Ya. G. Voronkova1*, T. N. Popova1, A. A. Agarkov1, and R. A. Zinovkin2

1Voronezh State University, 394006 Voronezh, Russia; fax: +7 (473) 220-8755; E-mail: janavoronkova@yandex.ru

2Lomonosov Moscow State University, Belozersky Institute of Physico-Chemical Biology, 119991 Moscow, Russia

* To whom correspondence should be addressed.

Received July 21, 2015; Revision received August 28, 2015
We studied the effect of mitochondria-targeted antioxidant 10-(6′-plastoquinonyl)decyltriphenylphosphonium (SkQ1) on the antioxidant activity of the glutathione system and NADPH-generating enzymes in liver and blood serum of rats with hyperglycemia induced by protamine sulfate. It was found that intraperitoneal injection of SkQ1 prevented both decrease in reduced glutathione level and increase in activity of glutathione system enzymes – glutathione peroxidase, glutathione reductase, and glutathione transferase. Activity of NADPH-generating enzymes – glucose-6-phosphate dehydrogenase and NADP-isocitrate dehydrogenase – was also attenuated by SkQ1. Probably, in this model of hyperglycemia, decreased level of reactive oxygen species in mitochondria led to the decreased burden on the glutathione antioxidant system and NADPH-generating enzymes.
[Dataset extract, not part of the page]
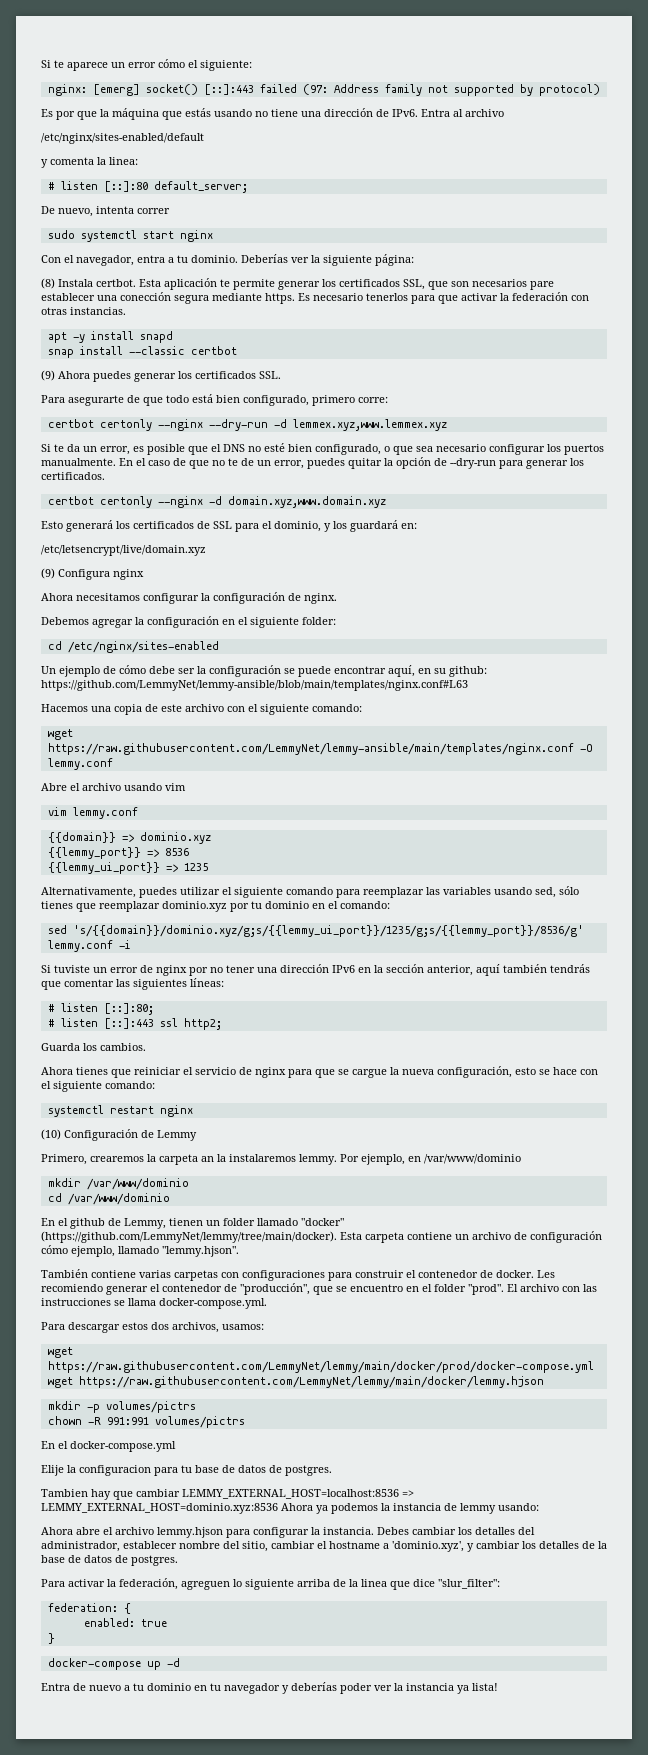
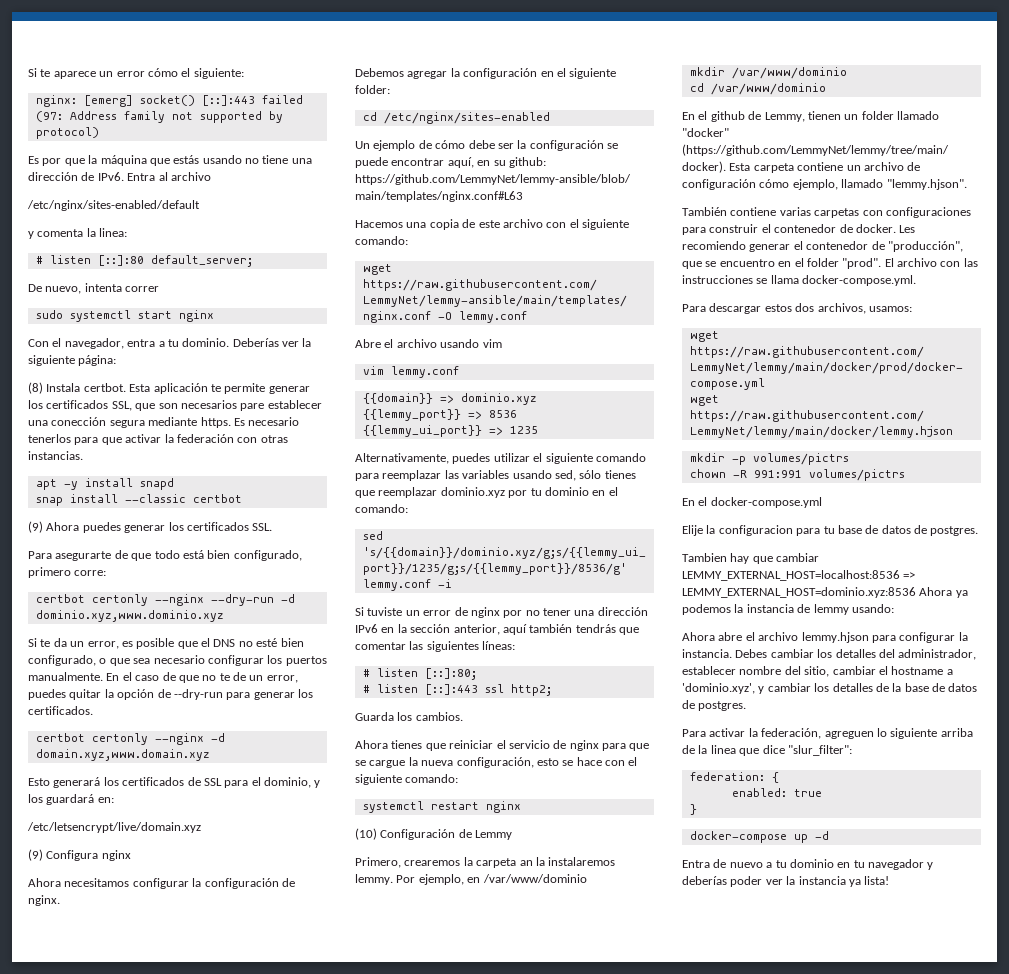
- certbot certonly --nginx --dry-run -d lemmex.xyz,www.lemmex.xyz
+ certbot certonly --nginx --dry-run -d dominio.xyz,www.dominio.xyz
Thus, SkQ1 appears to be a promising compound for the treatment and/or prevention of the adverse effects of hyperglycemia.
KEY WORDS: hyperglycemia, SkQ1, glutathione, glutathione peroxidase, glutathione reductase, glutathione transferase

DOI: 10.1134/S000629791512010X

Abbreviations: DM, diabetes mellitus; DM2, type 2 diabetes mellitus; G6PDH, glucose-6-phosphate dehydrogenase; GP, glutathione peroxidase; GR, glutathione reductase; GSH, reduced glutathione; GT, glutathione transferase; NADP-IDH, NADP-isocitrate dehydrogenase; SkQ1, 10-(6′-plastoquinonyl)decyltriphenylphosphonium.

The last two decades of research on diabetes mellitus (DM) have shown a sharp increase in the prevalence of this endocrinopathy [1]. According to the International Diabetes Federation, almost 250 million people currently suffer from this disease, and by 2030 this figure could exceed 366 million [1]. Among patients with DM, 70% have type 2 diabetes mellitus (DM2), which is the fifth leading cause of death in the world [2]. DM2 decompensation can lead to the development of such severe liver malfunctions as fatty liver infiltration and subsequent ketoacidosis [3].

It is known that chronic hyperglycemia, being the main objective indication of DM2, is closely connected to the development of oxidative stress [4, 5] accompanied by excessive generation of free radicals [6]. These highly reactive compounds directly damage blood vessels, tissues, and organs. In cells, free radicals contribute to the activation of transcription factor NF-κB, cause apoptosis, impaired insulin secretion, and thrombogenic vascular wall transformation [7].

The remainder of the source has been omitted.